Kommentare wie «Yeah, du bist super» mögen Sie genauso wenig lesen wie «Du bist scheisse». Das erklärten Sie diese Woche in einem Interview mit dem «Spiegel». Solche Kommentare seien unreflektiert. Blöd nur, dass diese Rubrik «Das Kompliment» heisst, und ich Sie mir ausgesucht habe, weil ich Sie mag. Lassen Sie mich versuchen, möglichst reflektiert zu begründen, weshalb.
Das erste Mal mit Ihnen in Berührung gekommen bin ich auf der Toilette sitzend, als ich einen Ihrer Auftritte auf meinem Handybildschirm angeschaut habe. Die nüchterne Boshaftigkeit ihrer Witze haben Suchtpotenzial, wenn man nicht davor zurückschreckt, auf die Bescheidenheit des eigenen Lebens zu blicken. Denn die grösste Angst unserer Generation ist es doch, dass man uns mit unserer Durchschnittlichkeit konfrontiert.

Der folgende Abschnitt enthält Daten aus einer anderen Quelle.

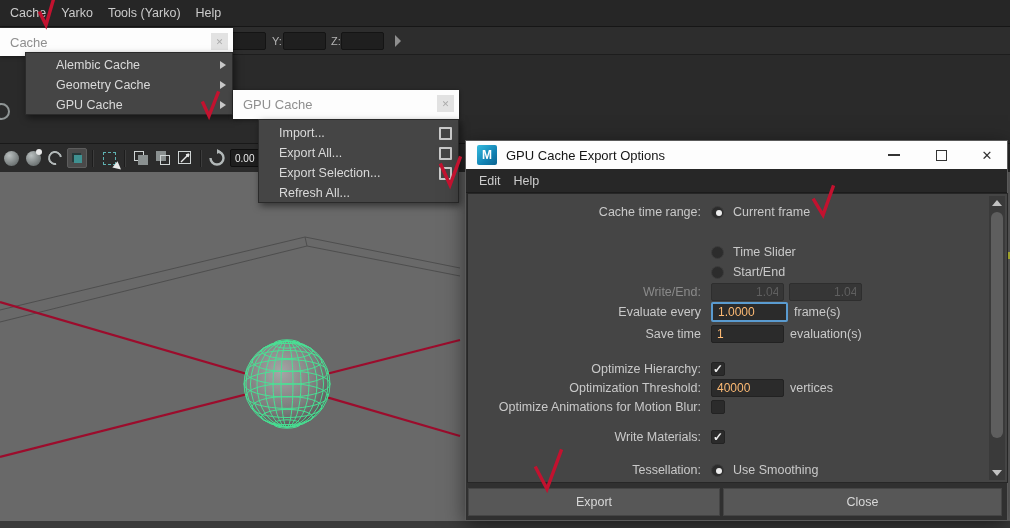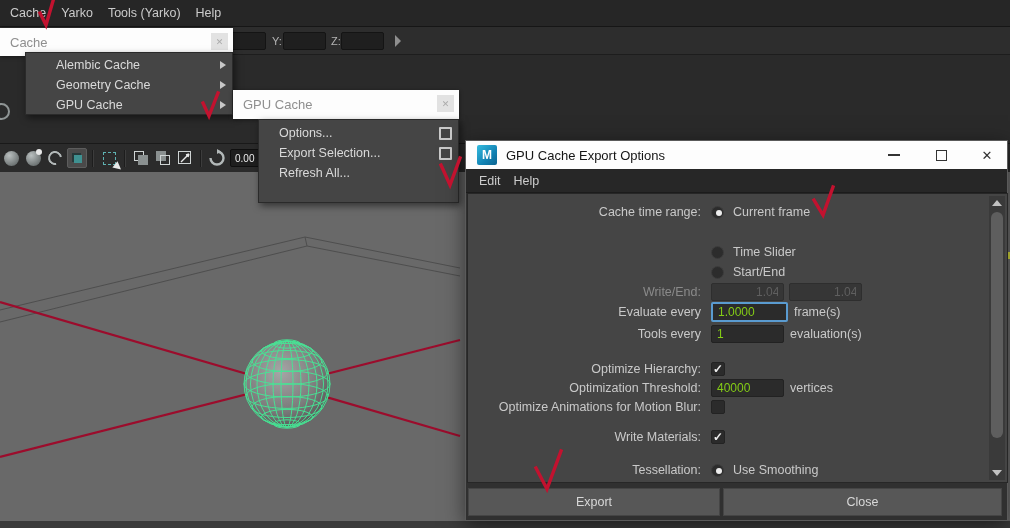--- a/index.html
+++ b/index.html
@@ -241,7 +241,7 @@
   </div>
   <div class="menupanel" style="left:258px;top:119px;width:201px;height:84px;">
     <div class="menuitem" style="margin-top:3px;">
-      <span class="mi-label2">Options...</span>
+      <span class="mi-label2">Import...</span>
       <span class="optbox"></span>
     </div>
     <div class="menuitem">

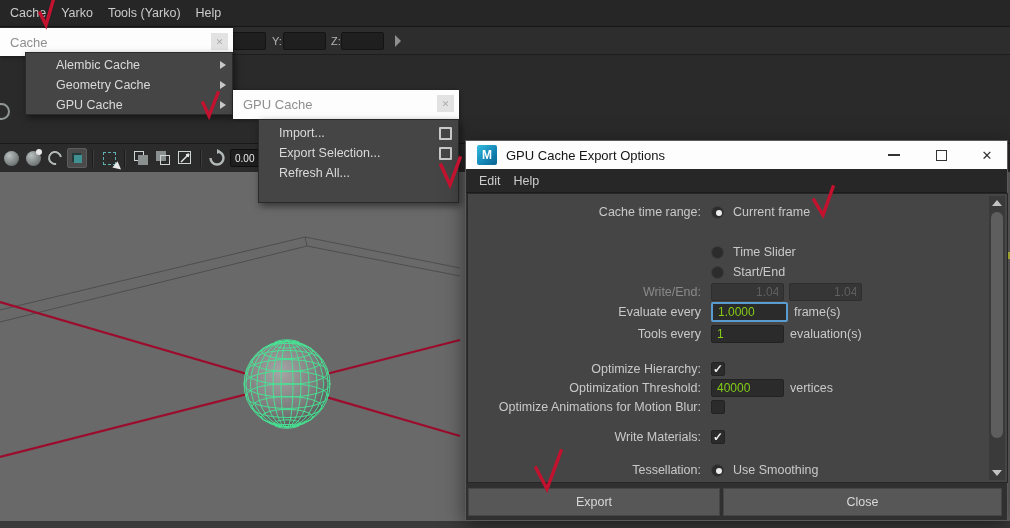--- a/index.html
+++ b/index.html
@@ -245,6 +245,10 @@
       <span class="optbox"></span>
     </div>
     <div class="menuitem">
+      <span class="mi-label2">Export All...</span>
+      <span class="optbox"></span>
+    </div>
+    <div class="menuitem">
       <span class="mi-label2">Export Selection...</span>
       <span class="optbox"></span>
     </div>

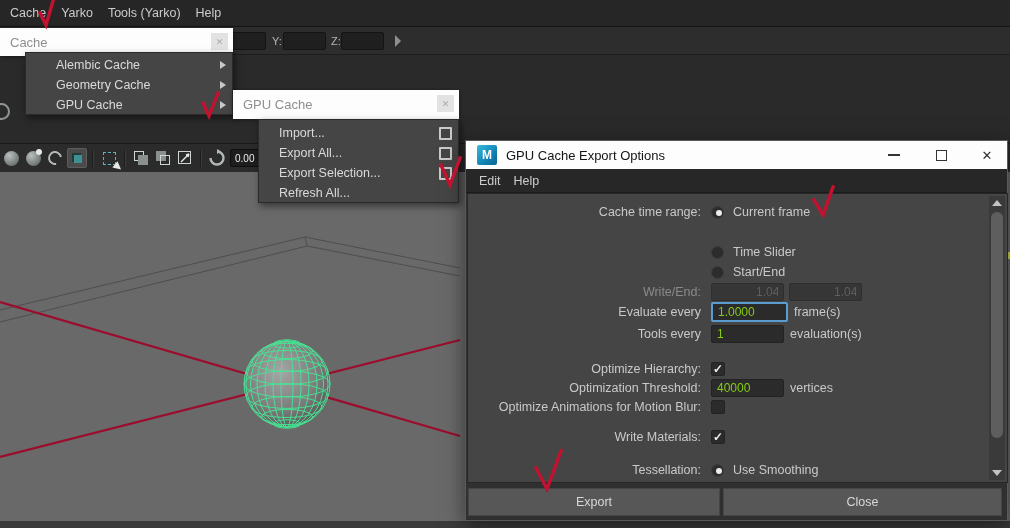--- a/index.html
+++ b/index.html
@@ -88,7 +88,7 @@
     position:relative;flex:none;color:#ededed;display:flex;align-items:center;justify-content:center;font-size:12px;}
   .checkbox.checked::after{content:"\2713";font-weight:bold;}
   .field{width:73px;height:18px;background:#2b2b2b;border:1px solid #222;border-radius:2px;
-    color:#84cc16;font-size:12px;padding:0 5px;flex:none;}
+    color:#fdba74;font-size:12px;padding:0 5px;flex:none;}
   .field.disabled{background:#363636;color:#5f5f5f;border-color:#2e2e2e;padding-left:44px;}
   .field.focused{border:2px solid #5a9bd0;width:77px;height:20px;}
   .field2{margin-left:5px;}

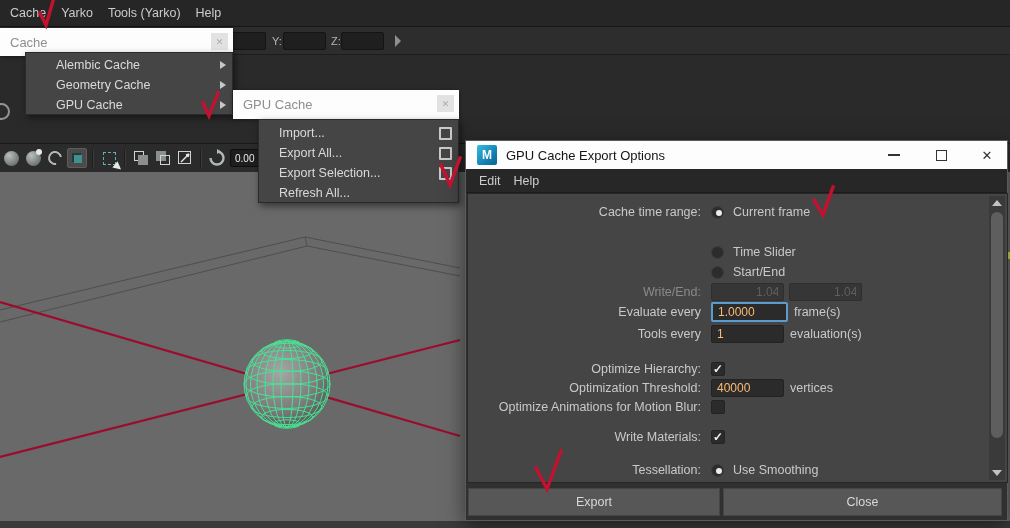--- a/index.html
+++ b/index.html
@@ -302,7 +302,7 @@
         <span class="suffix">frame(s)</span>
       </div>
       <div class="frow" style="top:130px;">
-        <span class="flabel">Tools every</span>
+        <span class="flabel">Save time</span>
         <input class="field" value="1" style="">
         <span class="suffix">evaluation(s)</span>
       </div>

Ich bin also froh, dass ich meine Hosen schon vor ihnen runtergelassen habe.
Ihre Auftritte sind weit entfernt von Effekthascherei. Sie schreien nicht mit hoher Stimme Geschlechterklischees durch den Saal wie manch eine Ihrer Berufskolleginnen. Ihre Stimme dümpelt manchmal so monoton dahin, dass einen die unverschämte Treffsicherheit Ihrer Wortwahl fast erschreckt. Nun, für Ihre Stimme können Sie ja nichts, und auch nicht für Ihre Ernsthaftigkeit. Die Angewohnheit, dass Sie bei Ihren Auftritten fast nie lachen, ist aus einem ersten nervösen Auftritt entstanden, bei dem Sie Ihr Gesicht nicht unter Kontrolle hatten. Also lassen Sie mich Ihnen stattdessen dafür ein Kompliment machen: für Ihre unprätentiöse Ehrlichkeit und für die Erkenntnis, die Sie damals schon nach dem ersten Auftritt hatten, nämlich wie gut ihre versteinerte Mimik ihre Pointen ergänzt.
Während alle furchtbar damit beschäftigt sind, das Leben zu verstehen, widmen Sie sich gern dem Tod. Sie sagen, dass der Tod dem Leben einen Sinn gibt und Sie ihn gar begrüssen werden. Das klingt beeindruckend furchtlos. Ob das stimmt oder nicht: Sie haben jedenfalls keine Angst, Tabus anzusprechen. Natürlich impliziert das Comedy, denn auf der Bühne zu stehen und Themen zu umschiffen, die unangenehm sind, nennt man Politik. Deren Vertreter Sie übrigens herrlich in der ZDF-«Heute-Show» demaskieren.
Mut braucht es sicher auch, sich zum Thema Sexismus zu äussern, wie Sie es kürzlich getan haben – und dabei eine Position einnahmen, die man von einer jungen Frau so nicht erwartet hätte. Sie sind unter anderem gegen eine Frauenquote, weil Sie glauben, dass Quotenfrauen sich dann weniger anstrengen als die Männer, um besser zu werden. Und das in 20 Jahren wieder ein schlechtes Licht auf die Frauen wirft. Ach Frau Brugger, das ist doch Quatsch. Weil Sie damit pauschalisieren, dass alle geförderten jungen Frauen sich automatisch weniger Mühe geben. Sie sagen es selber: Wird man als Frau begünstigt, hat man umso mehr Verantwortung, richtig gut zu sein. Ich denke, diese Verantwortung allein motiviert viele Frauen, stetig besser zu werden. Siehe da, das war jetzt doch ganz schön viel «Sie sind super» und doch noch ein bisschen «Sie sind scheisse» zum Schluss.
Herzlich, Viviane Stadelmann
PS: Ein letztes Kompliment für Ihr Hochdeutsch. Schön, mal eine Schweizerin im Ausland zu sehen, die das Publikum nicht mit ihrem Dialekt zum Lachen bringt.